I don’t talk to my father very often; if I’m lucky it will be once a month. But that’s only because I call, he will only call here if he really needs something.

I don’t know anyone on my mother’s side of the family and never have. On my father’s side there’s my Granny, great aunt, my uncle and his wife, and their two kids. (My cousins, both girls who are 4 months and 4 years older than me.)

My Granny is the only one in my family who I talk to on a regular basis, every weekend for about an hour. I haven’t talked to my uncle and company since Christmas, and that’s because I called them. I’m always sure to send birthday cards and etc, out 2 weeks early so that everyone is sure to get it on time (I always put my e-mail address inside and under my message asking them to stay in touch). I’m lucky if I’ll get my birthday card 3 months after my actual birthday has gone by, even though it's the day right after my aunts birthday (except for my Granny, she always remembers) and my father never gets the day right. Usually I have to remind him about every occasion.
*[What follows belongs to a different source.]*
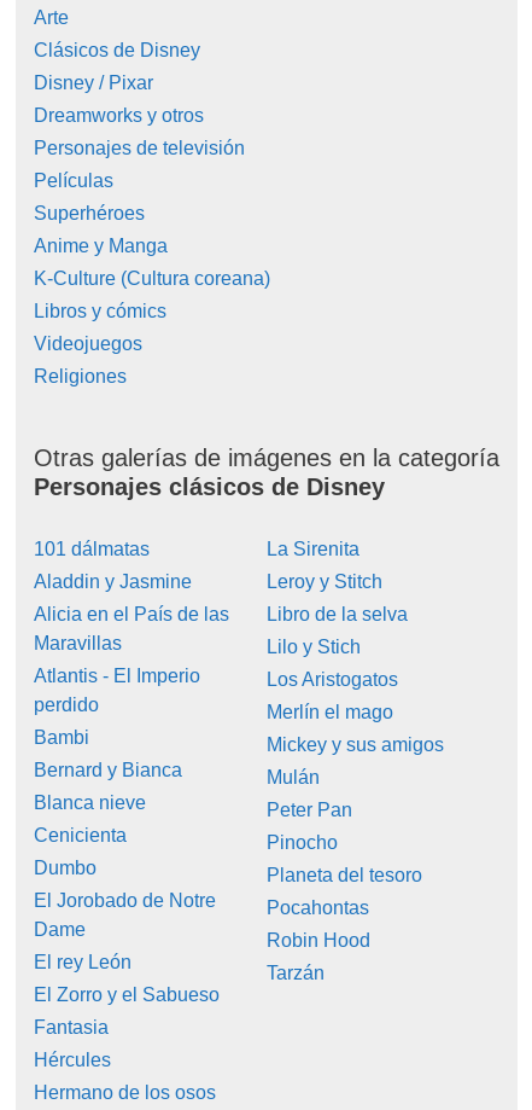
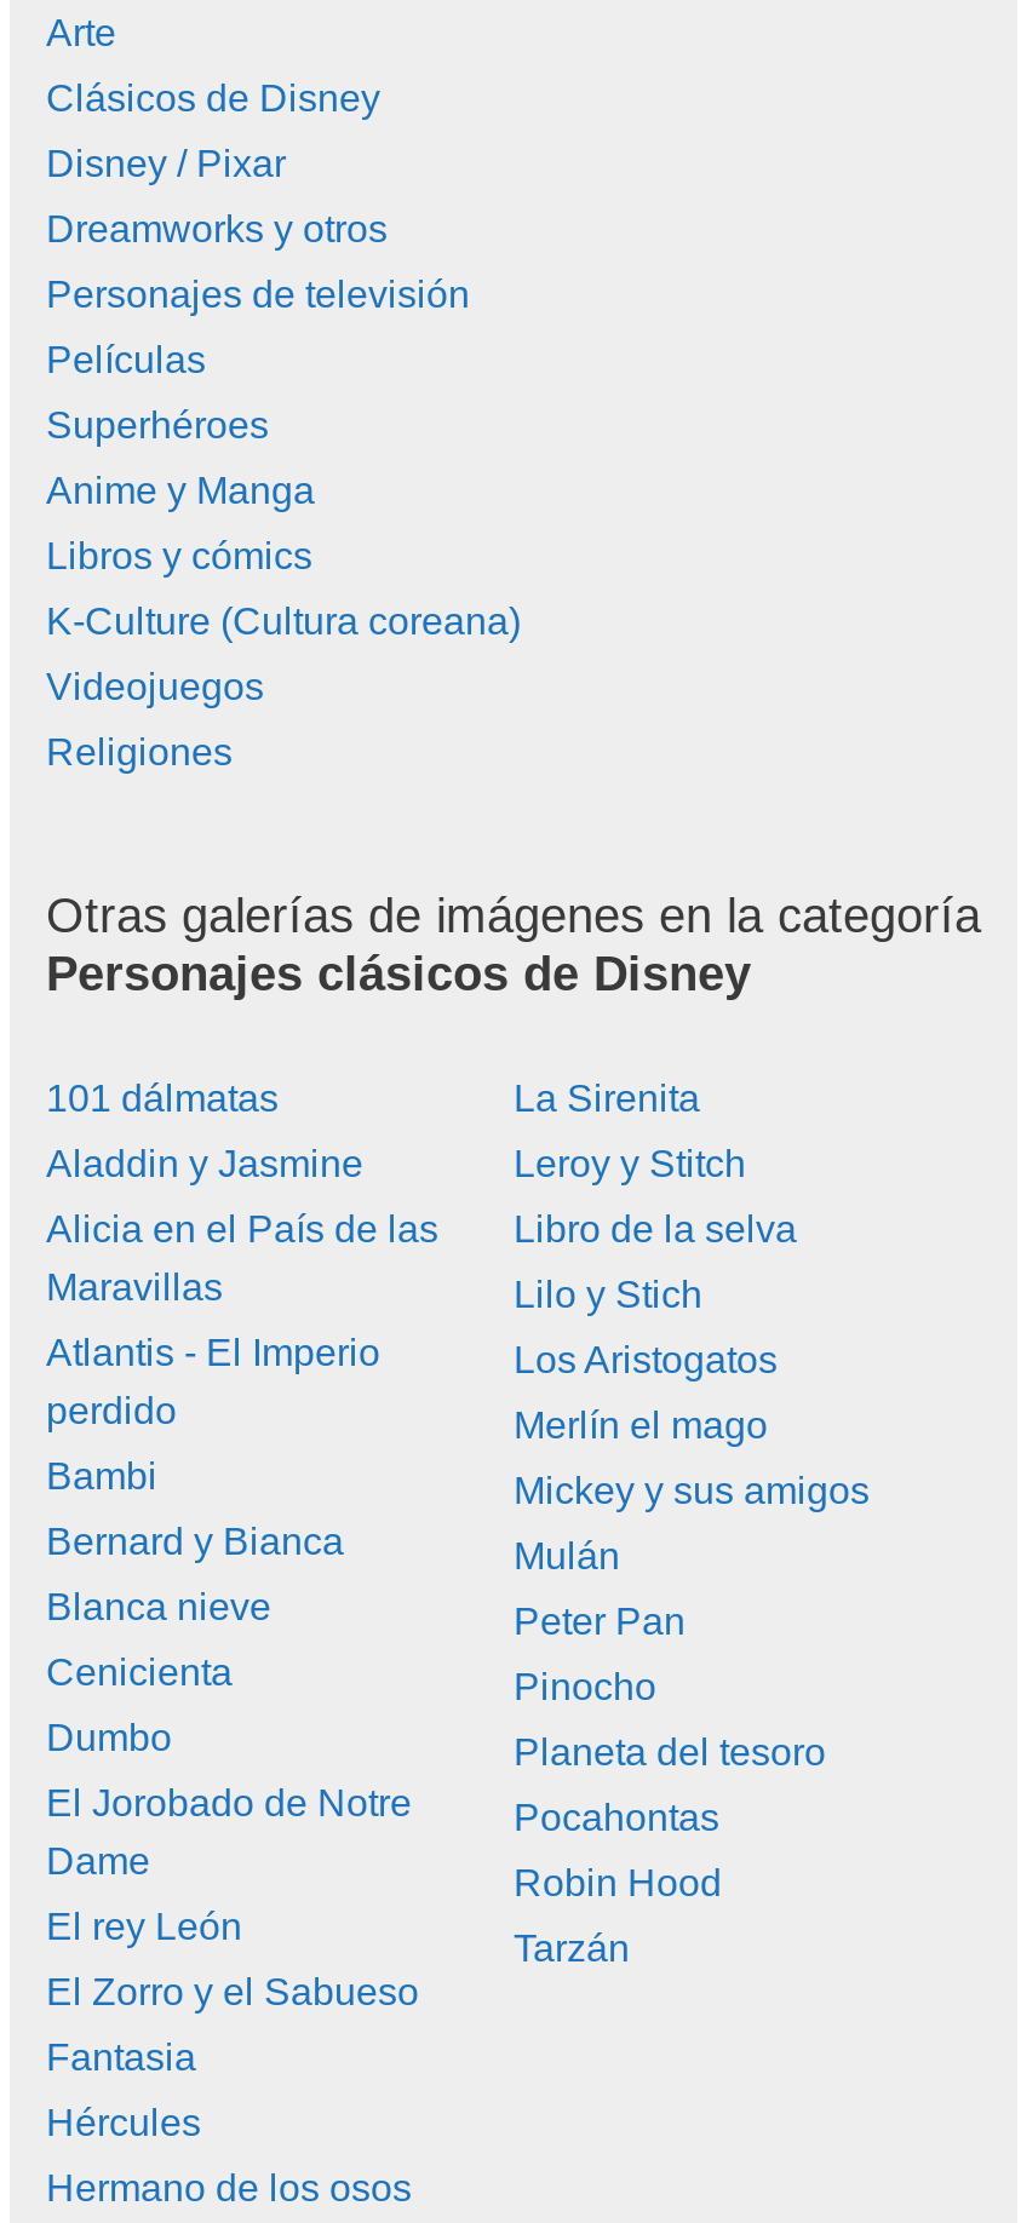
moved [34,269,270,289] -> [46,602,521,643]: K-Culture (Cultura coreana)
moved [34,301,166,322] -> [46,536,312,577]: Libros y cómics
But what bothers me most is that my oldest cousin just got engaged recently (great for her, and wish them the best) and my uncle called to tell my father and what not, but I never found out until a while later when my Granny finally remembered during one our weekly “what’s happening over there?” talks.

Anyways. I’m so sorry everyone for unloading all of this and posting such a large rant. I can’t even imagine how big it would have been if I had gone into solid detail.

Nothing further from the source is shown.